Cisco 2811 router is gateway to internet.
the dialer interface is nat outside.
There is also a vpn site-2-site connection.
user wants to connect from inside with a vpn client to a external side.
vpn connection is established, but no data goes through this connection.
On the Cisco router I see this message in the log:
May 8 09:44:24.123 CEST: %CRYPTO-4-RECVD_PKT_INV_SPI: decaps: rec'd IPSEC packet has invalid spi for destaddr=188.8.131.52, prot=50, spi=0x7B9200C8(2073166024), srcaddr=184.108.40.206
So It seems like NAT does not work for this?

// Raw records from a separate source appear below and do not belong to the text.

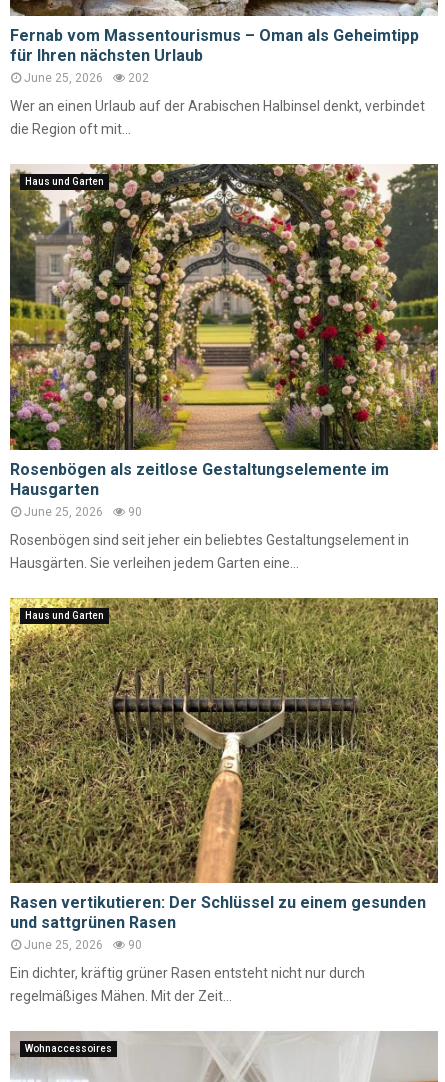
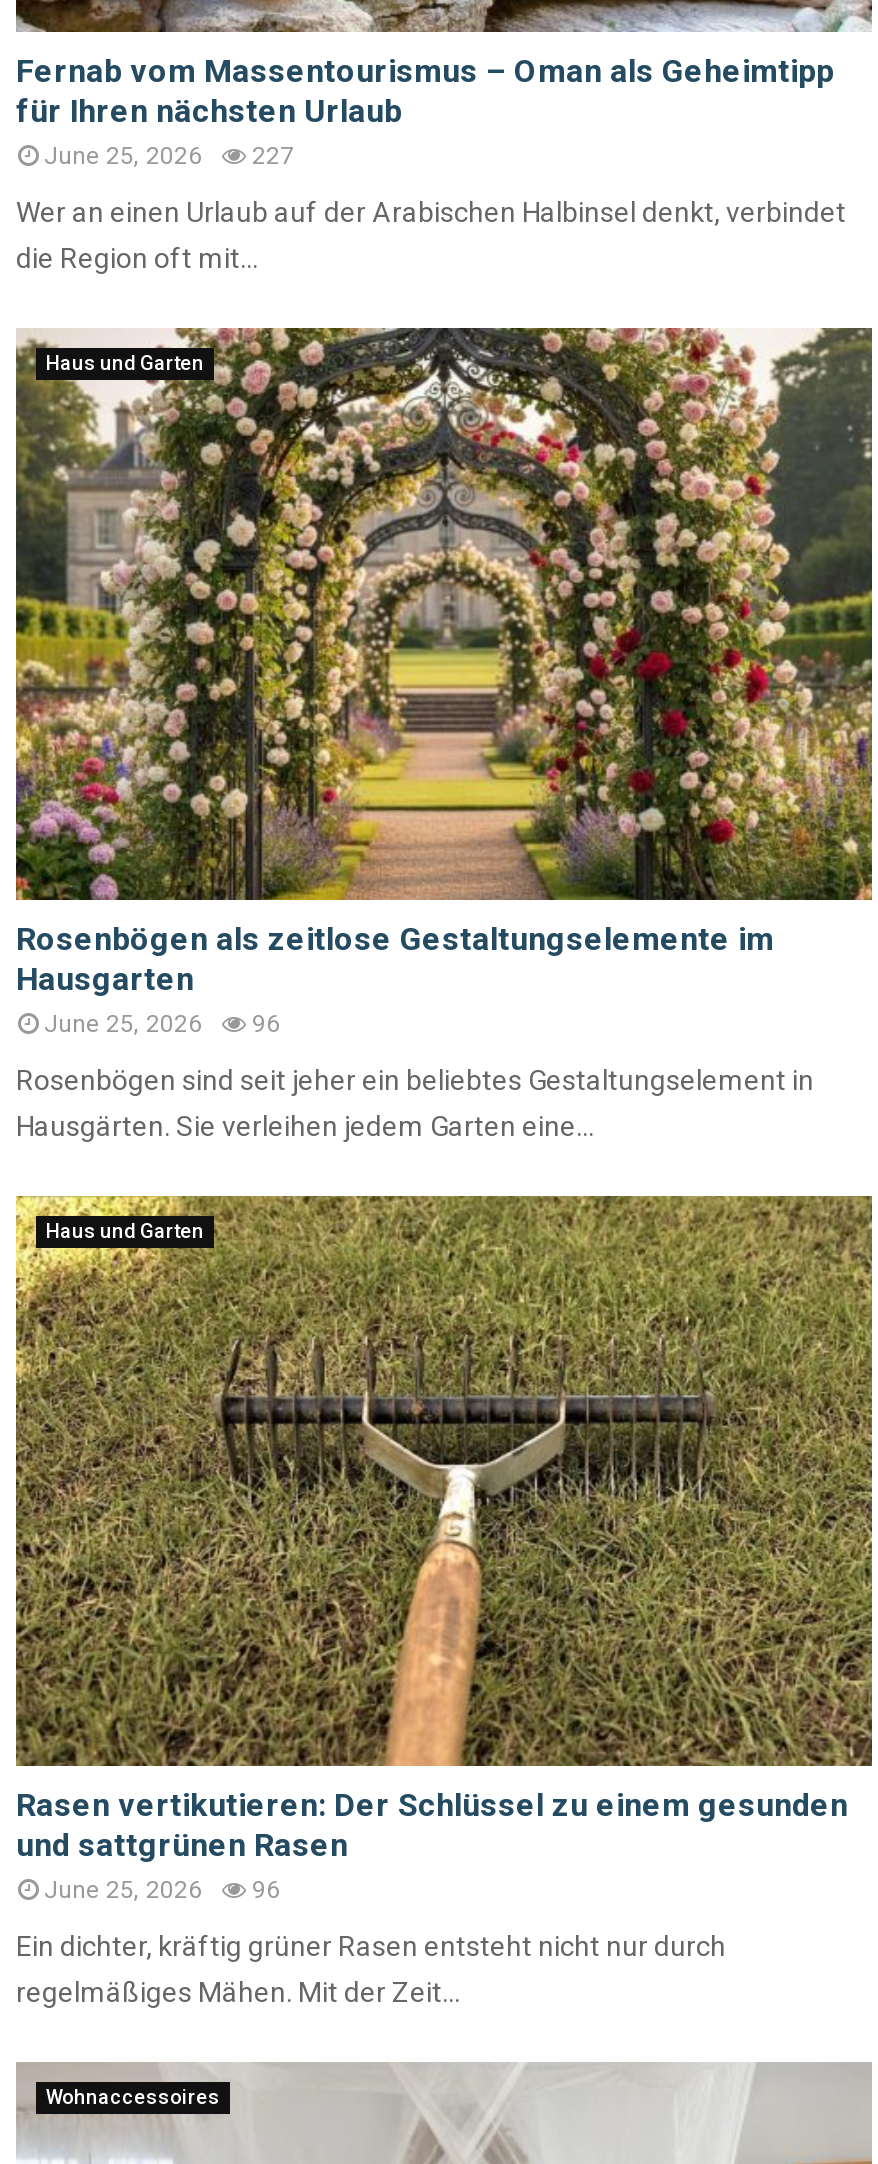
- June 25, 2026 202
+ June 25, 2026 227

- June 25, 2026 90
+ June 25, 2026 96

- June 25, 2026 90
+ June 25, 2026 96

I configured the router with the SDM.
Here's the config:
crypto isakmp policy 1
crypto isakmp policy 2
crypto isakmp key xxx address 220.127.116.112
crypto ipsec transform-set IPSEC_Proposal_Gateprotect esp-3des esp-md5-hmac
crypto map SDM_CMAP_1 1 ipsec-isakmp
description Tunnel to18.104.22.1682
set peer 22.214.171.1242
set transform-set IPSEC_Proposal_Gateprotect
match address 100
no ip address
no ip redirects
no ip unreachables
no ip proxy-arp
pppoe enable group global
pppoe-client dial-pool-number 1
no cdp enable
no mop enabled
switchport access vlan 2
ip address 192.168.2.1 255.255.255.0
ip nat inside
ip tcp adjust-mss 1412
ip address negotiated
ip mtu 1452
ip nat outside
dialer pool 1
ppp authentication chap callin
ppp chap hostname firstname.lastname@example.org
ppp chap password xxx
crypto map SDM_CMAP_1
ip route 0.0.0.0 0.0.0.0 Dialer0
ip nat inside source static tcp 192.168.2.10 1723 interface Dialer0 1723
ip nat inside source route-map SDM_RMAP_1 interface Dialer0 overload
ip nat inside source static tcp 192.168.2.199 25 interface Dialer0 25
ip nat inside source static tcp 192.168.2.10 80 interface Dialer0 80
access-list 1 remark SDM_ACL Category=2
access-list 1 permit 192.168.2.0 0.0.0.255
access-list 100 remark SDM_ACL Category=4
access-list 100 remark IPSec Rule
access-list 100 permit ip 192.168.2.0 0.0.0.255 192.168.1.0 0.0.0.255
access-list 101 deny ip 192.168.2.0 0.0.0.255 192.168.1.0 0.0.0.255
access-list 101 permit ip 192.168.2.0 0.0.0.255 any
access-list 101 permit ip 192.168.6.0 0.0.0.255 any
dialer-list 1 protocol ip permit
route-map SDM_RMAP_1 permit 1
match ip address 101
This error occurs when the peer may not acknowledge that the local SAs have been cleared. If a new connection is established from the local router, the two peers can then reestablish successfully. I think you will have to reenter preshare keys manually. Enter these commands:
sysopt connection tcpmss 1300
This error also may appear when there is an attack from outside. Following link may help you
Thanks for your answer!
The problem is not the VPN site-2-site connection which is made by the Router itself, it is that a user inside the local network can not use a VPN connection with some Client from his workstation.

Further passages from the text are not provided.